> **TASK GOAL**
Repeat, word for word, each of the records shown below, without their pictures.

> **AVAILABLE RECORDS**
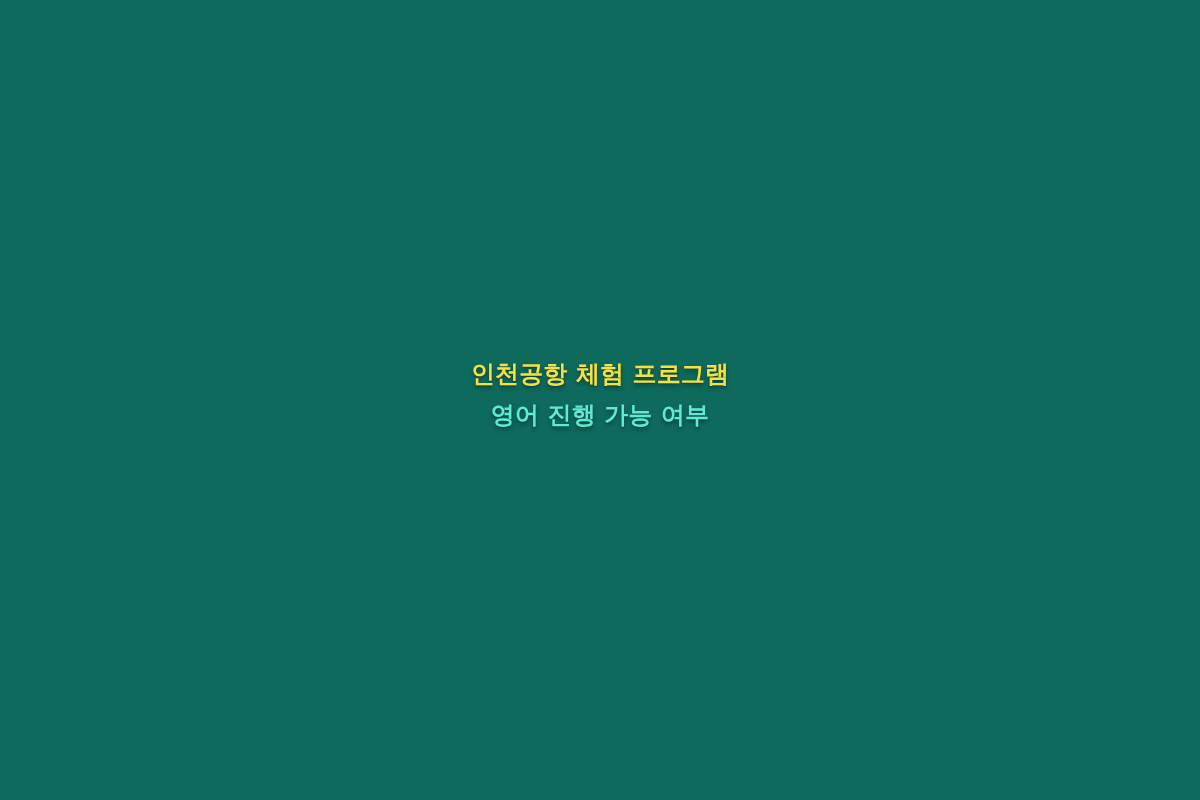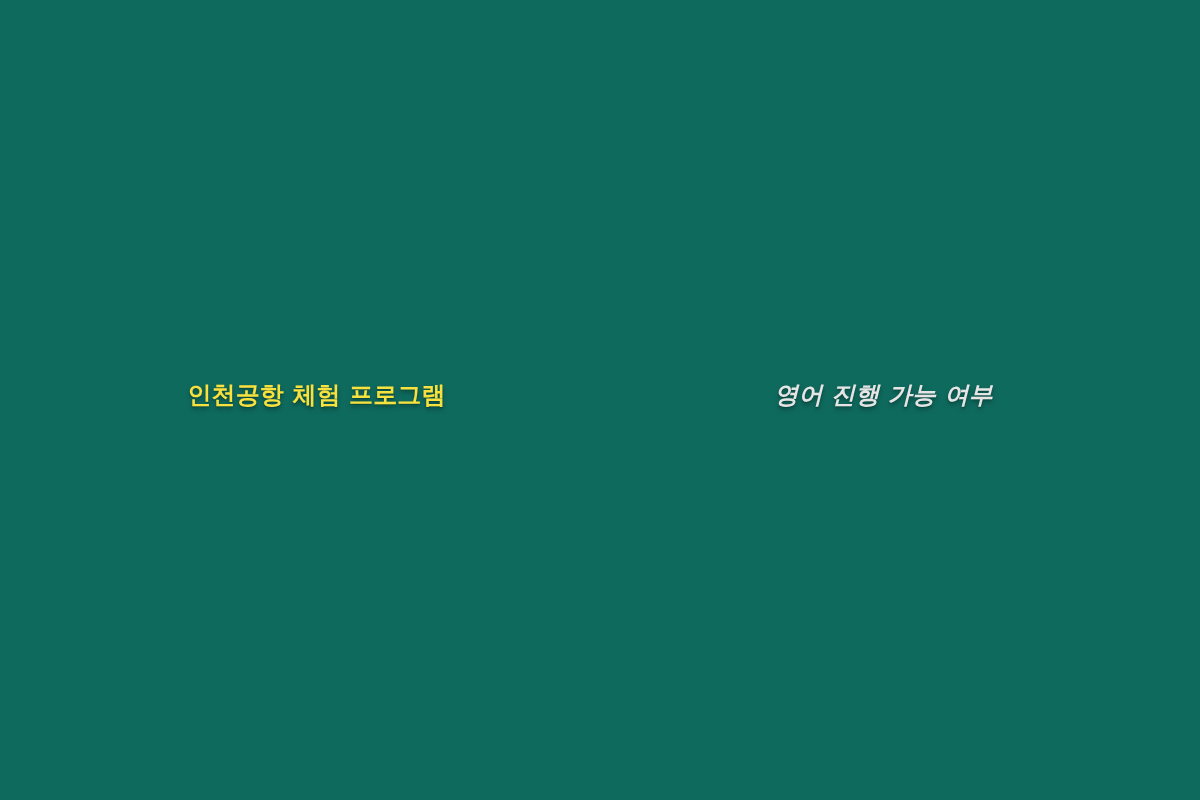"인천공항 체험 프로그램" .headline { flex-direction: row -> column }
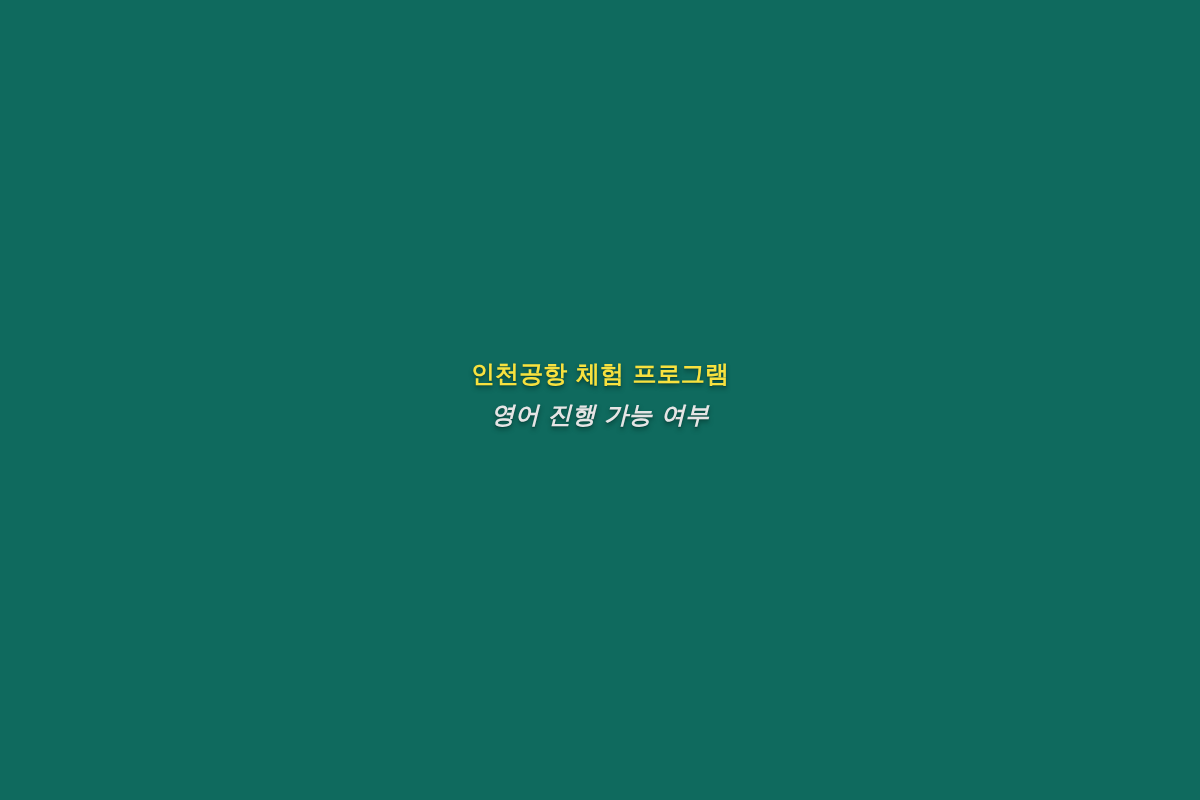"영어 진행 가능 여부" span.headline-line { color: #e5e5e5 -> #5eead4; font-style: italic -> none }
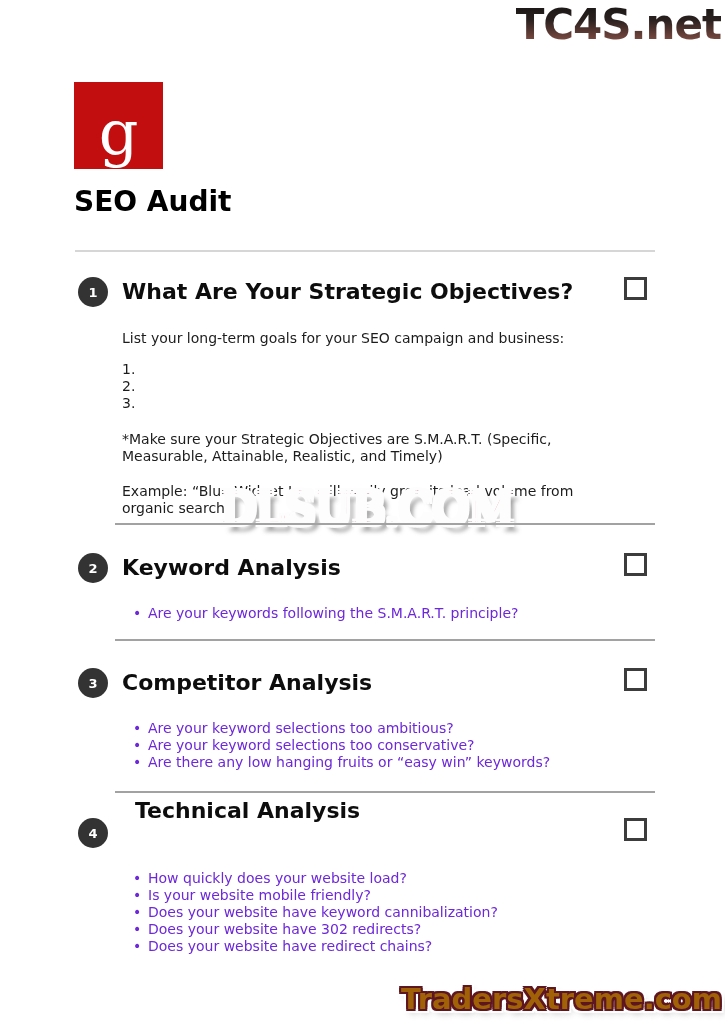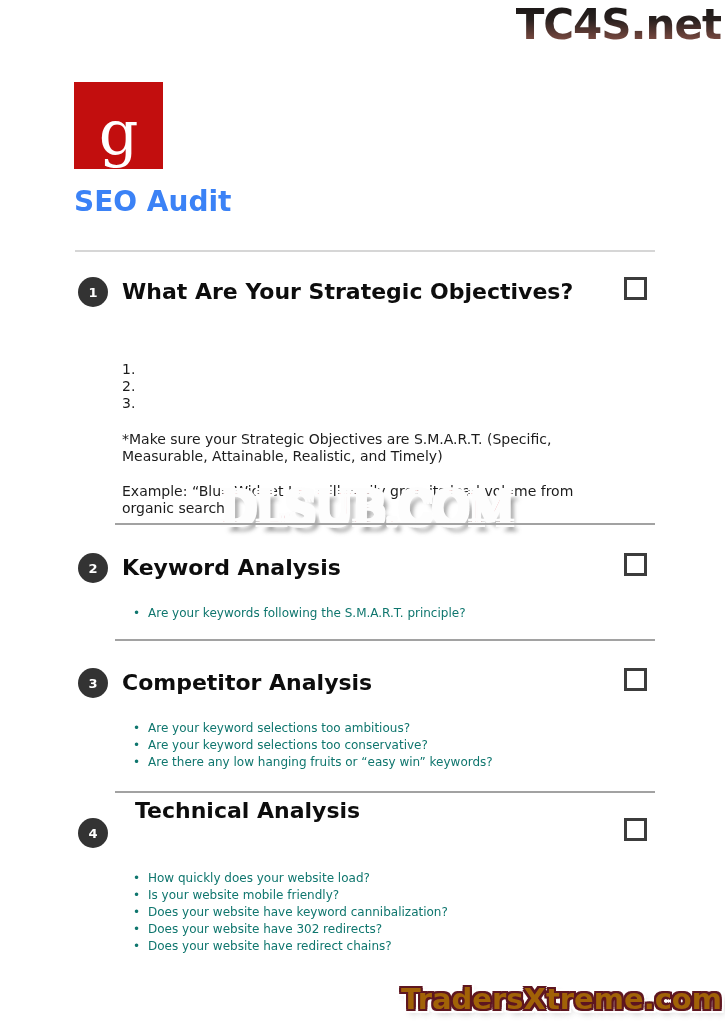"SEO Audit" .doc-title { color: #3b82f6 -> #000000 }
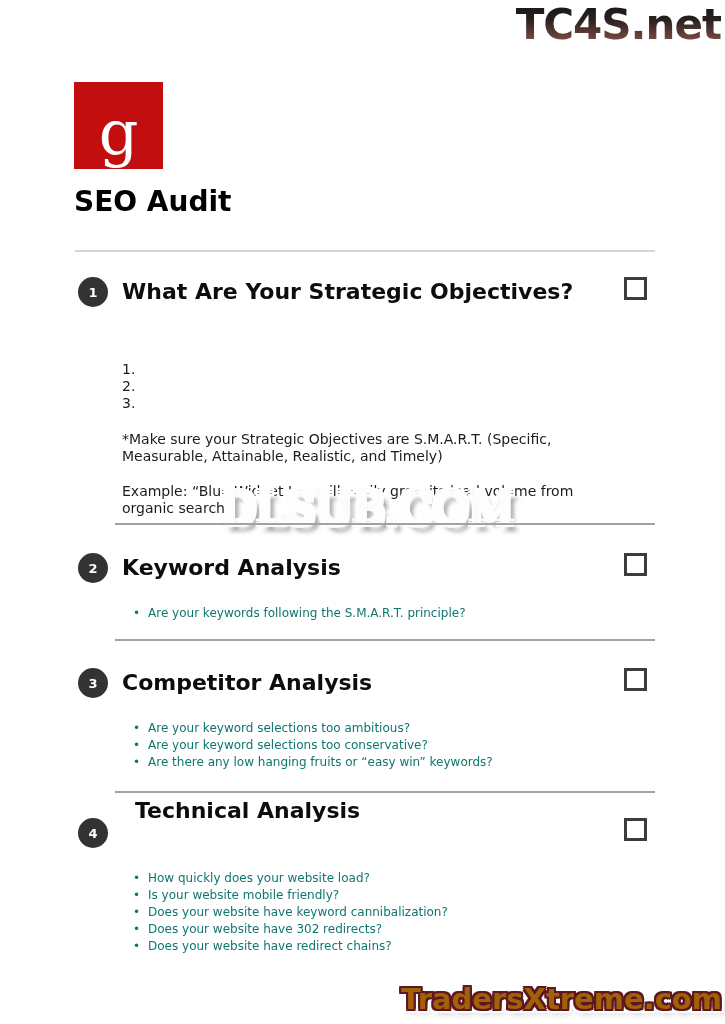"List your long-term goals for" div.para { html: none -> <div> <div>List your long-term goals for your SEO campaign and business:</div> </div> }
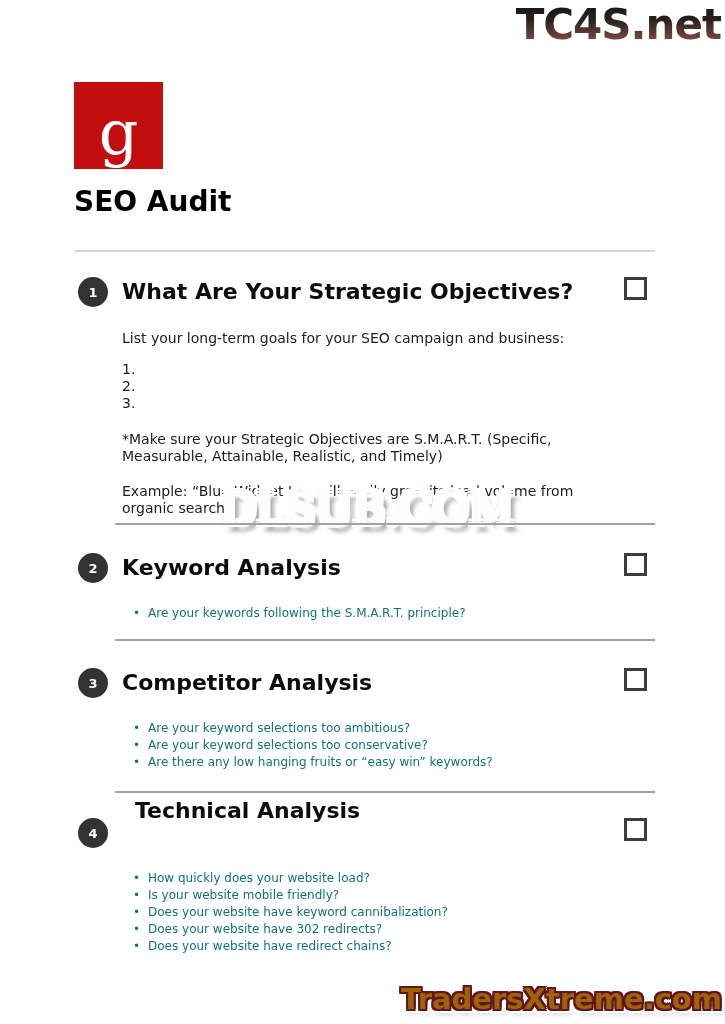"Are your keywords following the" .bullets { color: #0f766e -> #6d28d9; font-size: 12px -> 14px }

> **TASK ANSWER**
"인천공항 체험 프로그램" .headline { flex-direction: row -> column }
"영어 진행 가능 여부" span.headline-line { color: #e5e5e5 -> #5eead4; font-style: italic -> none }
"SEO Audit" .doc-title { color: #3b82f6 -> #000000 }
"List your long-term goals for" div.para { html: none -> <div> <div>List your long-term goals for your SEO campaign and business:</div> </div> }
"Are your keywords following the" .bullets { color: #0f766e -> #6d28d9; font-size: 12px -> 14px }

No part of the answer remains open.